A dead tree on Antelope Island. During this time of year, the feeling of deadness can be felt in many ways.

In life, there’s always going to be a job that needs to be finished, a deadline to be met, or a relationship to nurture, and these are all wonderful things that keep us enriched. At the same time, when the pressure becomes a bit too heavy, there’s no shame in slowing down and taking time to stop and smell the pine trees.

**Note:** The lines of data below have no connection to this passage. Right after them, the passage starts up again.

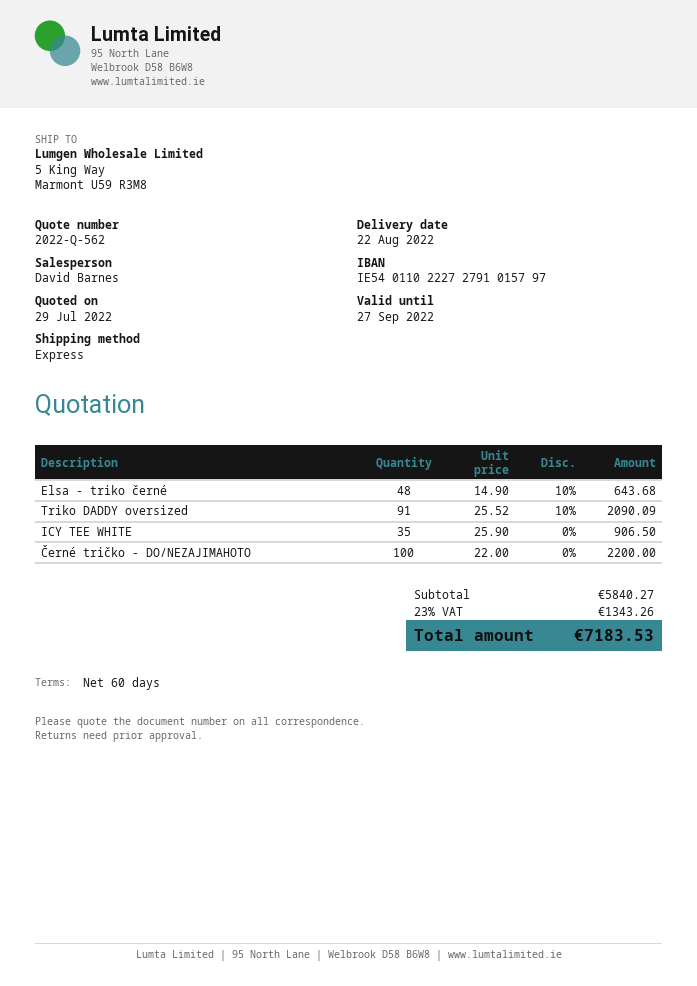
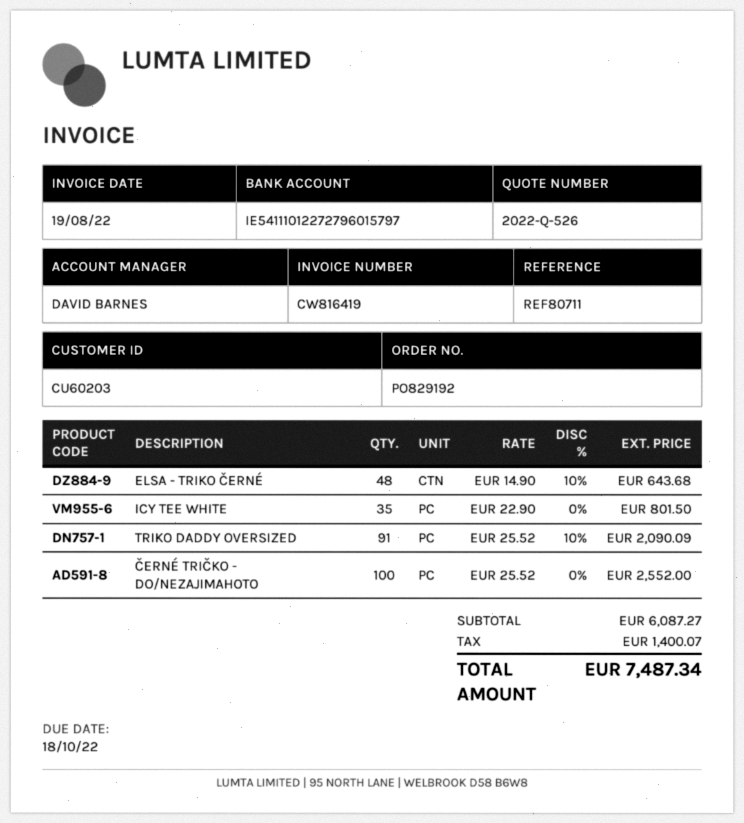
quote number: 2022-Q-562 -> 2022-Q-526
bank account: IE54011022272791015797 -> IE54111012272796015797
ICY TEE WHITE: 35 x 25.90 = 906.50 -> 35 x 22.90 = 801.50
Černé tričko - DO/NEZAJIMAHOTO: 100 x 22.00 = 2200.00 -> 100 x 25.52 = 2552.00
subtotal: 5840.27 -> 6087.27
tax: 1343.26 -> 1400.07
total: 7183.53 -> 7487.34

In Utah, we’re lucky to have an amazing contrast of outdoor spaces. I’ve found that one of the best ways to practice self-care and get back to myself is in the solitude of nature. When I’m feeling overwhelmed, I have a handful of places to go where I can relax and unplug; taking these mini getaways has been a life-saver when I need a rejuvenating mental health day.

 

Diamond Fork Hot Springs

There’s nothing better than a good, long, mineral filled soak after a winter hike. Fifth Water Hot Springs in Diamond Fork Canyon can be reached after a 2.5 mile hike. The best time to go is in the fall before any heavy snow falls force the road to close. The blue and green colors of the swirling pools are vibrant and absolutely mesmerizing.

Stansbury Island

Stansbury is one of the largest of the Great Salt Lake’s 15 islands. There are primitive camping spots all throughout Stansbury Island, and it’s secluded. Stansbury is located in Tooele, Utah, and you can witness the most amazing sunsets and sunrises. The colors reflecting off of the still salty water make for a fantastic sight. I love taking one-night car camping trips to Stansbury after a long day of work.

Neffs Canyon

I love gazing out over the Salt Lake Valley from the top of the Neff’s Canyon Loop trail, a moderate 1.2 mile trek. Neff’s is one of my favorite canyons to visit at the beginning of fall when the leaves start to change. It’s perfect for a lazy afternoon stroll.

Silver Lake

A good workout always helps me take my mind off of things. Unfortunately, I’m also one of those people who hates the gym and organized workout sessions. The most exercise I do comes from hiking and snowshoeing. In the winter, Big Cottonwood Canyon is perfect for skiers, snowboarders, and snowshoers alike. The area around Silver Lake has great trails for this latter group.

Heber City

Going for a ride on the Heber Valley Railroad is a cute and quaint way to spend an evening; fares range from $8 to $30 a person depending on the route. It’s wonderful to view Wasatch county through the windows of a slow moving train as you sip a hot beverage on a chilly day.

Crystal Hot Springs

Did you know that little old Honeyville, Utah, has hot springs with the highest mineral content in the world? These developed springs are just an hour north of Salt Lake City,

and it is absolutely worth the drive. Soaking is $7 and camping starts at $20. There’s a small hotel nearby that has an Airbnb style self check-in option. The Olympic sized lap pool at Crystal is one of my favorite ways to enjoy this resort.

While visiting these places is certainly a wonderful way to unwind and combat the feelings of depression the season’s changes bring on, I also want to make a point to mention that sometimes extra help is needed to make it through the winter months. If you’re feeling overwhelmed, reaching out to a close friend, a counselor, or a psychiatrist is a good idea. Listen to your body and pay attention to your emotions. We all need a little help sometimes, and at the end of the day, taking care of your personal happiness and health should be a priority.